Wednesday, June 23, 2010

Marriage and Babies

Everyone around me has started to move on to their next stage in life. While I'm happy for their new adventures into adulthood, I'm a bit sad at the prospect of playing candy-land on my own. Weddings, babies, and celebrations are booking my calendar more frequently then random road trips and adventures.

This past weekend while home in the Midwest visiting my family, a well intended member of my parents church asked if I had brought a special gentleman home.  They were politely asking if I was starting to head down the marriage path. I'm awkward when answering the question of "are you dating" and "is they someone special". I need to develop a stock answer, that instills confidence that I will marry someday, if "Mr. Right Now" turns into "Mr. Right" dropping the now off his name to join mine. I'm not dating anyone specifically special, I'm dating and meeting lots of potential partners but stating that to a middle age couple makes them uncomfortable and me look like a "twit"- I think that is what they call it.
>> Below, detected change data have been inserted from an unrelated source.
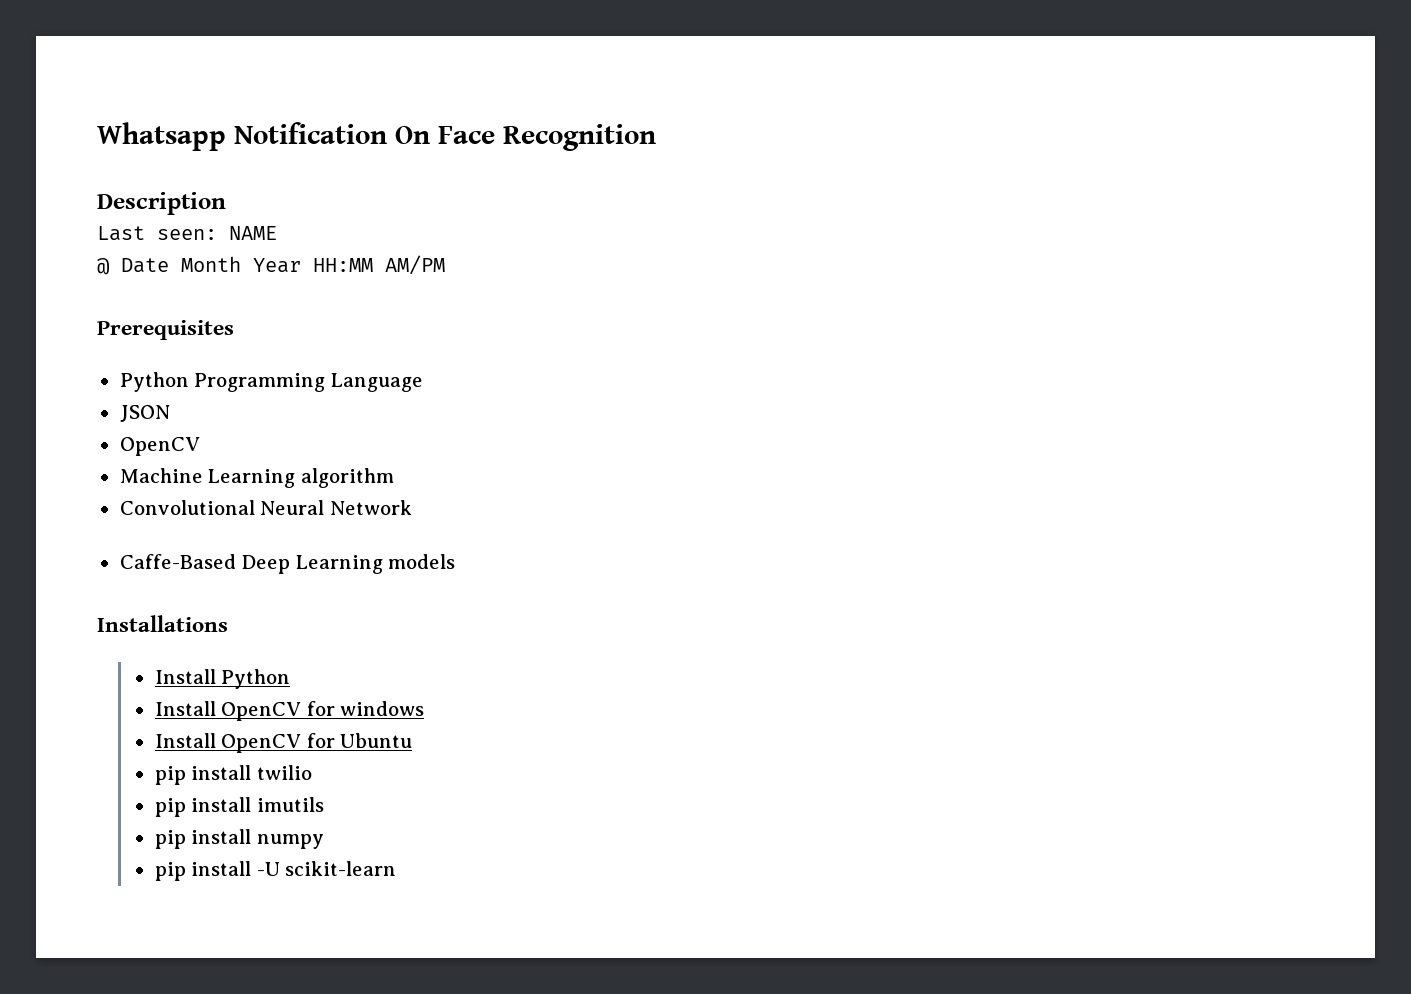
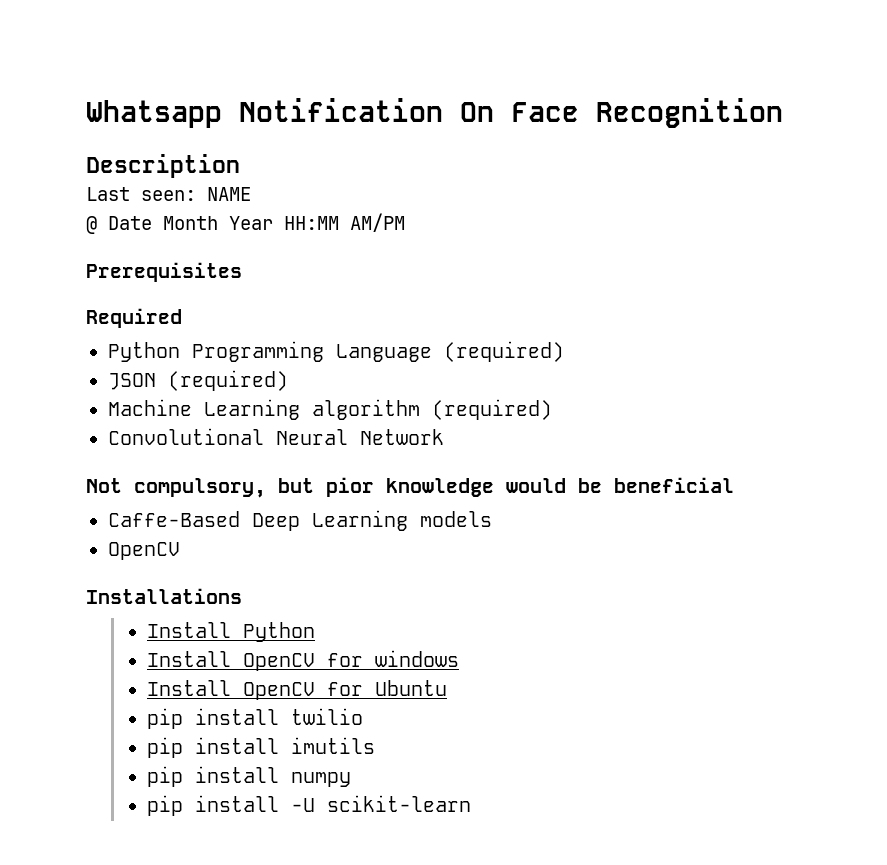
(234, 330) none -> [86,308,182,328] // Required
(423, 382) none -> [444,341,564,362] (required)
[119,437,200,456] // OpenCV -> [168,370,288,391] (required)
(394, 478) none -> [432,399,552,420] (required)
(412, 507) none -> [86,477,734,498] // Not compulsory, but pior knowledge would be beneficial
(456, 561) none -> [108,542,180,560] // OpenCV

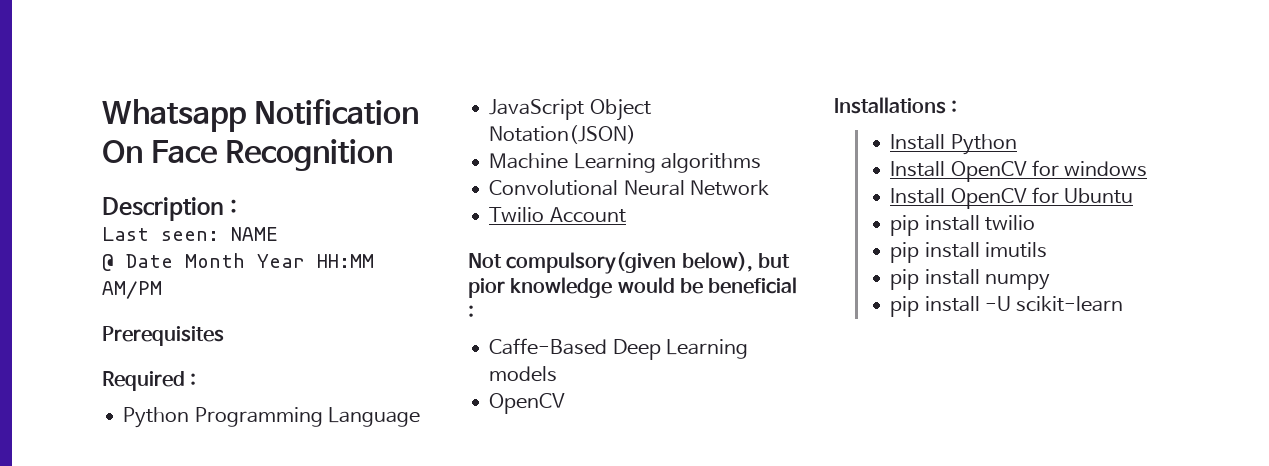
(240, 166) none -> [230,199,238,214] :
(182, 318) none -> [190,373,197,386] :
[444,341,564,362] [108,370,288,391] (required) // JSON (required) -> [489,99,651,121] [489,125,637,144] // JavaScript Object Notation(JSON)
[312,399,552,420] algorithm (required) -> [660,153,761,173] algorithms
(444, 437) none -> [489,207,626,223] // Twilio Account
[134,478,266,498] compulsory, -> [506,252,753,274] compulsory(given below),
(734, 485) none -> [468,305,474,318] :
(242, 596) none -> [951,100,958,113] :

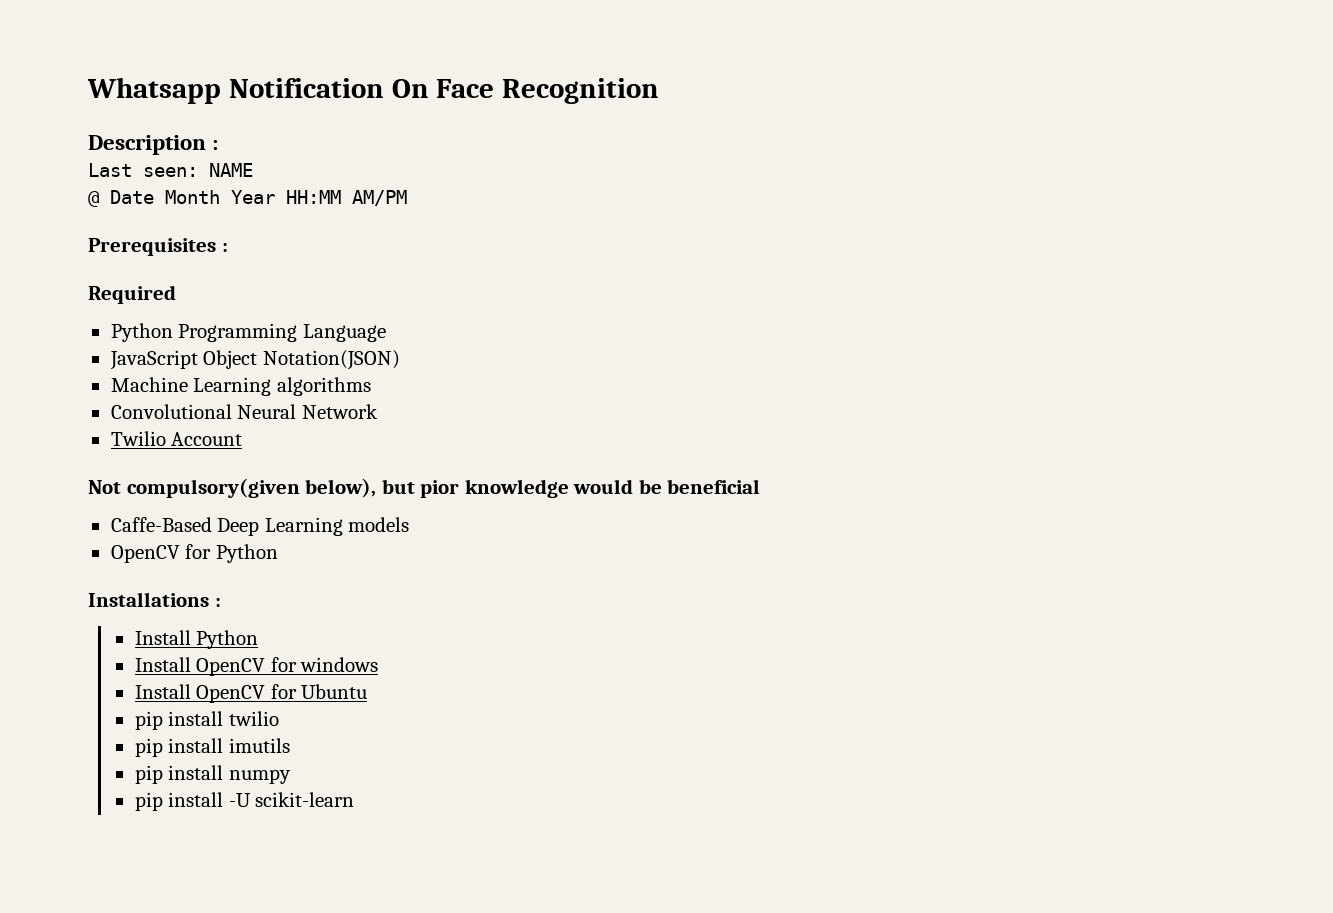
(224, 336) none -> [221,243,228,252] :
[190,373,197,386] : -> (176, 294) none
[468,305,474,318] : -> (761, 486) none
(566, 403) none -> [185,544,278,563] for Python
I have great friends that listen to what I want and really find the text book guy. Even my barista has found me a date! I'm extremely lucky that people have faith in me to find a mate. Sometimes I wonder if it's because I can joined the "marrieds" for couple dates and not be Bridget Jones at the end of the table. Cynical,  I know!  I struggle with the thought that half of them will be divorced before I get married. Am I bucking a trend, or running scared?

Babies, houses, marriage, responsibility....right now I'm just really happy with my dog.